Nous avons bien sûr besoin de nos partenaires, mais ce qui est pour nous non négociable, c’est la souveraineté nationale, parce que nous tenons à la liberté. Et la Cédéao, je pense, doit penser au mal qui gangrène nos pays. Et je pense que la Cédéao doit penser aux peuples africains de l’Ouest, parce que les peuples aussi ont besoin de la protection des institutions qui en leur nom sont censées aider nos pays et nos populations à sortir de l’injustice.

Mais est-ce qu’on peut gouverner sans sortir du pays ? Vous ne pouvez pas voyager, on a gelé vos avoirs ?
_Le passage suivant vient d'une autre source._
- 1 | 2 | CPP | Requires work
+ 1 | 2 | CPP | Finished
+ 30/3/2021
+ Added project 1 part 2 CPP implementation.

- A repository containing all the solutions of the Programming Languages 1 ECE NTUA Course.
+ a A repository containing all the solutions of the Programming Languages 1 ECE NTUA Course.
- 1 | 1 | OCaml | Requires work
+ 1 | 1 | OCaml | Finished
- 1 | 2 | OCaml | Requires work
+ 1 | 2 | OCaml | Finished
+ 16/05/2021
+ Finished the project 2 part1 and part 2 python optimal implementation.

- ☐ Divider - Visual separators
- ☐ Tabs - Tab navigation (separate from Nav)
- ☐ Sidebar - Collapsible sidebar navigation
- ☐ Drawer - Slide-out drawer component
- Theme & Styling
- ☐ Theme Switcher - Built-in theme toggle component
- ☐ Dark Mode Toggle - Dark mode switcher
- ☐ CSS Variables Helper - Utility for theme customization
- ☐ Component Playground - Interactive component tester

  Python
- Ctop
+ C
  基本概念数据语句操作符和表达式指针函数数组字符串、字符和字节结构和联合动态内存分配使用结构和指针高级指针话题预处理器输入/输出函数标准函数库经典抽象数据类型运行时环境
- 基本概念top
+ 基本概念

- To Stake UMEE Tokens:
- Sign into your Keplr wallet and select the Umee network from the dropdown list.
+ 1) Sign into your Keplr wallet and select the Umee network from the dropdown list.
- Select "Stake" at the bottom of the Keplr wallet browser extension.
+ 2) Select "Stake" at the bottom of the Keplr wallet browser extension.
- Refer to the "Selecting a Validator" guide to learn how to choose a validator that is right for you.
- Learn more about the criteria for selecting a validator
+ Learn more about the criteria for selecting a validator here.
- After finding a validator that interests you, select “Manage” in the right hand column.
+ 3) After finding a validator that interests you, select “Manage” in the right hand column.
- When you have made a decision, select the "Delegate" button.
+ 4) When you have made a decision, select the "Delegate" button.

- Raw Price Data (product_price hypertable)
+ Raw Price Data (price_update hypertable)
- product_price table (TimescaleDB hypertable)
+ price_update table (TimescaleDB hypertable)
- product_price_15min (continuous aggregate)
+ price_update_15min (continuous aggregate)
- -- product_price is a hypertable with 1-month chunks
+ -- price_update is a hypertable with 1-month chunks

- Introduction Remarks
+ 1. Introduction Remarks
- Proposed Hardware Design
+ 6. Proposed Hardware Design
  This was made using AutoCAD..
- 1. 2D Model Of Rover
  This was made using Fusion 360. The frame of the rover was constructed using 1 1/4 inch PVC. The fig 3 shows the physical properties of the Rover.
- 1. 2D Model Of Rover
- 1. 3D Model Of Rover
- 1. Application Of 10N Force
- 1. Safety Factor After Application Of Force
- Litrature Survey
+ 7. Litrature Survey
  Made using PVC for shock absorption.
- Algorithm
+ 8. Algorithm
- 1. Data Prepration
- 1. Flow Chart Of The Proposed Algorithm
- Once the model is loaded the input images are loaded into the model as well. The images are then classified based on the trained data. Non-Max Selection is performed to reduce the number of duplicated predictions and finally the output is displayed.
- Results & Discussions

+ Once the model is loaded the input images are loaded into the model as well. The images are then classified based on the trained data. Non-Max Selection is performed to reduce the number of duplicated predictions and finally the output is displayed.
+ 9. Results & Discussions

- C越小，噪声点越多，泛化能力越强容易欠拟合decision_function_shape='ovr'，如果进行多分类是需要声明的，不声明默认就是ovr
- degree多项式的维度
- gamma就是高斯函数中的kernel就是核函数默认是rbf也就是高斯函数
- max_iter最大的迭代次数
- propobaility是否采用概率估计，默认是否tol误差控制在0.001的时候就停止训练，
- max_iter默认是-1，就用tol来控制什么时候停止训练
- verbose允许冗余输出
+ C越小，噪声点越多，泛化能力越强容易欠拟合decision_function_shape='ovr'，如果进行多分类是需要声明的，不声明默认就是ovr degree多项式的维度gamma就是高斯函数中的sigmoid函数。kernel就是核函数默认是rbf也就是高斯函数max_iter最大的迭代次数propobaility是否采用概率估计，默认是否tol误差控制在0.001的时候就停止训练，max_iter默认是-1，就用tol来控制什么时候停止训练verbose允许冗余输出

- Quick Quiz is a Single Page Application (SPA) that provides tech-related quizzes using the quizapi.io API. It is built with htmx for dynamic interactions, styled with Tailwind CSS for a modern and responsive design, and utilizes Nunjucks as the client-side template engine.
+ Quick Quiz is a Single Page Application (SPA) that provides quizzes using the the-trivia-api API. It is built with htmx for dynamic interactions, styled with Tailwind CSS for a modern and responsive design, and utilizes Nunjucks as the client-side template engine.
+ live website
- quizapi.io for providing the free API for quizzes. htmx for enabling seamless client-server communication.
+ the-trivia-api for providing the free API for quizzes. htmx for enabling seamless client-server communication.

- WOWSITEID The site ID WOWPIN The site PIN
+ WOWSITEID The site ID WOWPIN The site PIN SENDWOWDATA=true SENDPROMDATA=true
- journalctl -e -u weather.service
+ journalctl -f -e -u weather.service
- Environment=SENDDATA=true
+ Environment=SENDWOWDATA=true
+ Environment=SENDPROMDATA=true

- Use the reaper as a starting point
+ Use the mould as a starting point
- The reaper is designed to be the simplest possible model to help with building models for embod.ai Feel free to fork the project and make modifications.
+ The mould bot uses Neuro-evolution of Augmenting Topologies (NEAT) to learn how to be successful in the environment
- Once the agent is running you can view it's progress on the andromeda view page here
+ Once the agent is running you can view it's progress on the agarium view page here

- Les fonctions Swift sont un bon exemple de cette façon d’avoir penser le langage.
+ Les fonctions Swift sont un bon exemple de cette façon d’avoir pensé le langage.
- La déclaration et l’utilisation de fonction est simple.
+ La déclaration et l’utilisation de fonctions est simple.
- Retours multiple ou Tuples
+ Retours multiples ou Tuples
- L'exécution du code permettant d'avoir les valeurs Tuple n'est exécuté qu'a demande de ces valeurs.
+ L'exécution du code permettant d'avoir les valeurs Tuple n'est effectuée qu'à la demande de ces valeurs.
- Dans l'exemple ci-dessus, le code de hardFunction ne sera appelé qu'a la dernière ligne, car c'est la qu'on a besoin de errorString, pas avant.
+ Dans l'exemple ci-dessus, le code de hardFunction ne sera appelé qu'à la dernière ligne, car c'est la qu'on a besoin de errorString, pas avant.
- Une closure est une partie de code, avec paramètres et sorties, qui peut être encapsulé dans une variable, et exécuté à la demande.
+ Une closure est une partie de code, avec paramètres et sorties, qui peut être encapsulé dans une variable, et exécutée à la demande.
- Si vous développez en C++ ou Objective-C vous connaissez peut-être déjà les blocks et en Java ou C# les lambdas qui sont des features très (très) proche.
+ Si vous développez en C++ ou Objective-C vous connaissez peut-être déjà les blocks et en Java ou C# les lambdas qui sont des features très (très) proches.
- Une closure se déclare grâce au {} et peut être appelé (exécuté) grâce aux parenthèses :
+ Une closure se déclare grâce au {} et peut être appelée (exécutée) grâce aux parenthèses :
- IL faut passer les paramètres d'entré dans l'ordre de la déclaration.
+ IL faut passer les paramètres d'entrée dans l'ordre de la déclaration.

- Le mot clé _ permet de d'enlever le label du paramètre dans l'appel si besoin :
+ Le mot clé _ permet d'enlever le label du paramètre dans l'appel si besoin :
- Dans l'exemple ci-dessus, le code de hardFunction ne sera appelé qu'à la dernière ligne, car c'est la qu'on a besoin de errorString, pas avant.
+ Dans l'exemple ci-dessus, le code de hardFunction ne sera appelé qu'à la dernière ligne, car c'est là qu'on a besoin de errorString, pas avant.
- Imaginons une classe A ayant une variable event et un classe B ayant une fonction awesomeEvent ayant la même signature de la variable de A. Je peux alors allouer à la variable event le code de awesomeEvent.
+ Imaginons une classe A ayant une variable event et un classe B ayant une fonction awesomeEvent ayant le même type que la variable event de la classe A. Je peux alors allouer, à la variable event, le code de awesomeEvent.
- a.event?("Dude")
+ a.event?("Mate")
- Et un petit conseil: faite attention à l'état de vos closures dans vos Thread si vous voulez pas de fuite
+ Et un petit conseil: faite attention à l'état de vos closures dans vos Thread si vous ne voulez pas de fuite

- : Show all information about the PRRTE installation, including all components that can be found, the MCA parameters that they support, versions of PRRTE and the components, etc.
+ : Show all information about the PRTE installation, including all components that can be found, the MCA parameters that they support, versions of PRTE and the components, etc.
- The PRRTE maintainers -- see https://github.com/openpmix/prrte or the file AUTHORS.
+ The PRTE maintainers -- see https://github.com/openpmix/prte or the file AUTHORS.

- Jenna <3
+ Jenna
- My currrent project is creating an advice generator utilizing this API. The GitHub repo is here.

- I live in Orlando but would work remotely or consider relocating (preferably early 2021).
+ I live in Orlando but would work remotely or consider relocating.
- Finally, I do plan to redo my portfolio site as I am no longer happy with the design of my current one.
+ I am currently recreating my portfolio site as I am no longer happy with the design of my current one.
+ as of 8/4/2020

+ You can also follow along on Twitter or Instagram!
J’ai fait don de moi, cela fait des années que je n’ai pas pu sortir de la Guinée. Je suis en Guinée, je me sens mieux en Guinée que n’importe où. Je n’ai pas besoin de voyager. Ce dont j’ai juste besoin maintenant, c’est de me concentrer en Guinée sur nos problèmes, pouvoir trouver des solutions à nos problèmes. Et en ce qui concerne les avoirs, nous les membres du CNRD, nous n’avons rien à gérer. Donc, ça pour moi, ce sont juste des principes. Mais à savoir s’il y avait quelque chose à gérer, vous pouvez chercher. Vous ne trouverez pas. Maintenant, nous faisons tout quand même pour arrêter l’hémorragie dans notre pays. Et depuis notre arrivée, nous avons essayé de fermer tous les robinets, parce que, pour moi, les deniers publics ne sont pas quelque chose avec quoi on peut jouer. Le voyage, je pense que nous avons besoin de voyager bien sûr en Guinée pour voir nos problèmes en face et trouver les solutions à nos problèmes.